DATASET ENTRIES =
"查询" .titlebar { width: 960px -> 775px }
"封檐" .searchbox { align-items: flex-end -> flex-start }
* * *
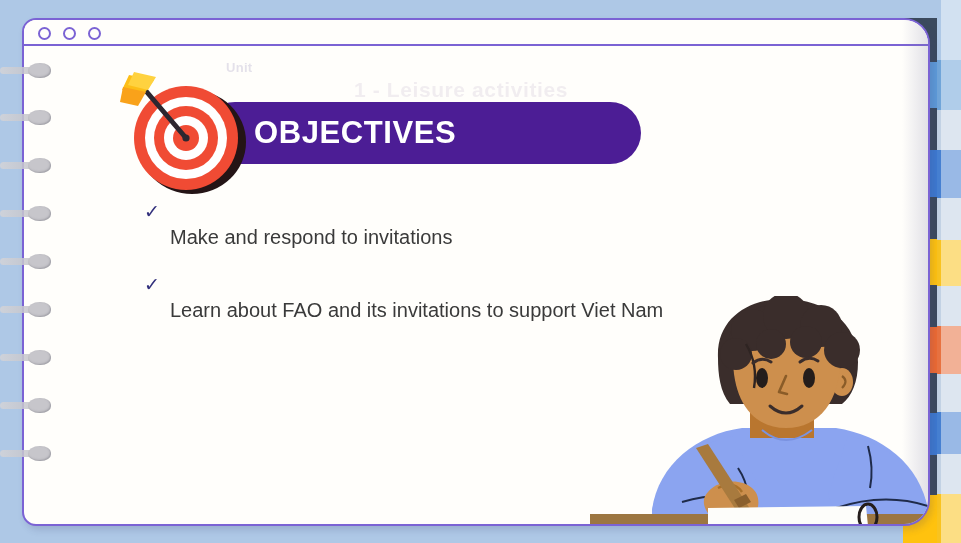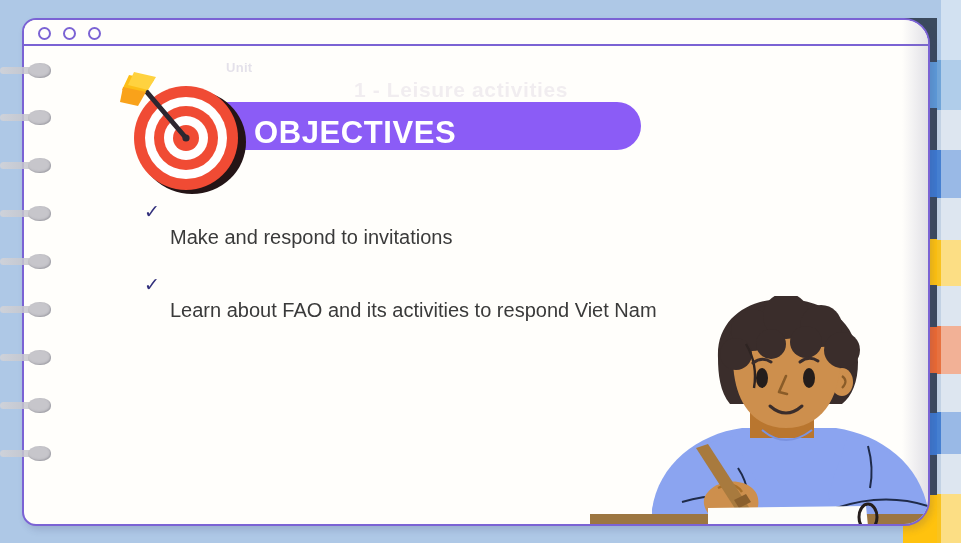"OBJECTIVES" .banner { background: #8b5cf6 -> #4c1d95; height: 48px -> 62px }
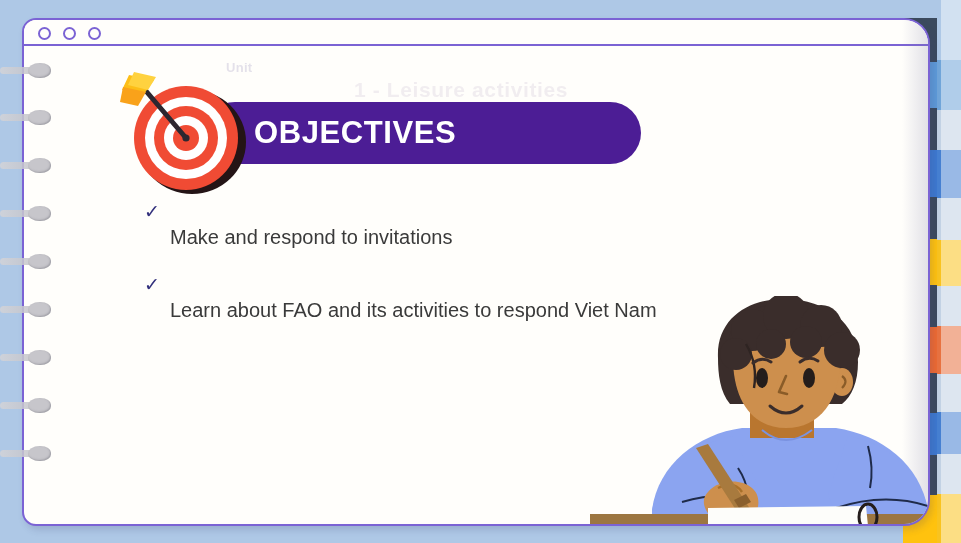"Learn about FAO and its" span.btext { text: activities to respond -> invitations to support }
* * *
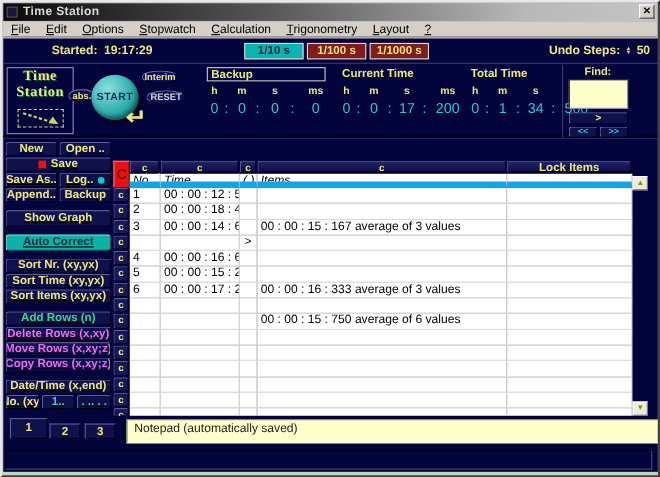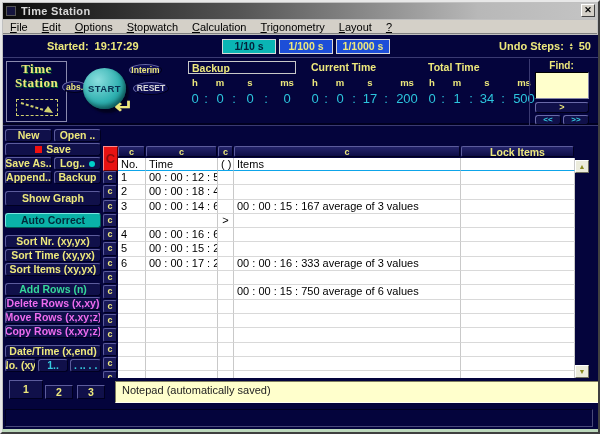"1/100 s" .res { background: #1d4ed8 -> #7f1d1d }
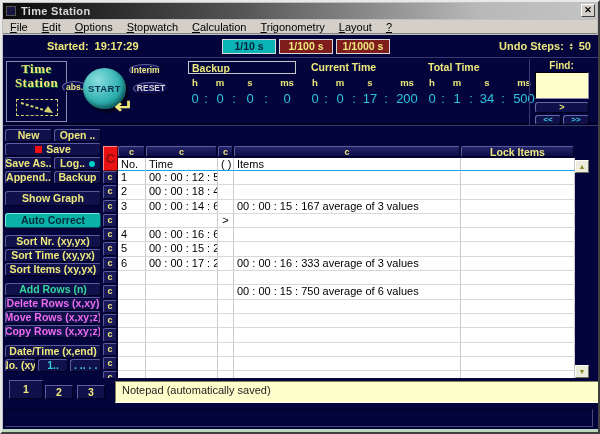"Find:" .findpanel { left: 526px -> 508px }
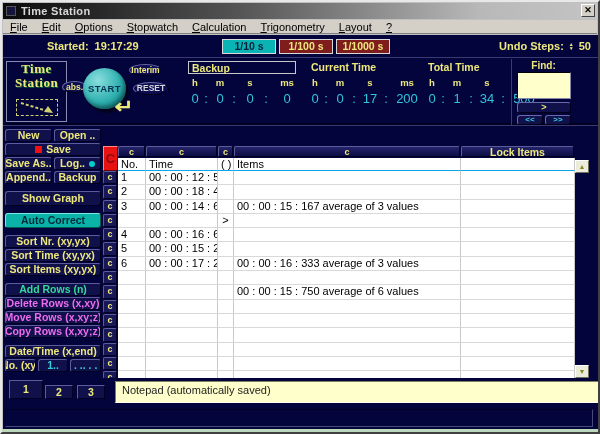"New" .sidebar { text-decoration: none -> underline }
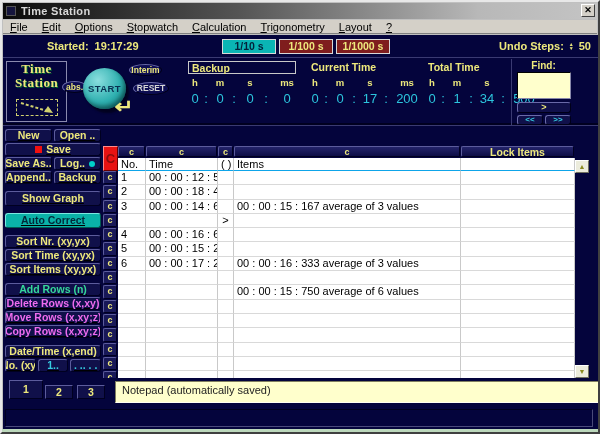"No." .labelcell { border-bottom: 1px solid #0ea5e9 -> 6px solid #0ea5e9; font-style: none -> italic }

PROMPT =
Working from the entries above, reproduce exactly and only the lines beginning with the line that has "left: 526px ->" and ending with the line that has "border-bottom: 1px solid"; omit all pictures.

ANSWER AREA =
"Find:" .findpanel { left: 526px -> 508px }
"New" .sidebar { text-decoration: none -> underline }
"No." .labelcell { border-bottom: 1px solid #0ea5e9 -> 6px solid #0ea5e9; font-style: none -> italic }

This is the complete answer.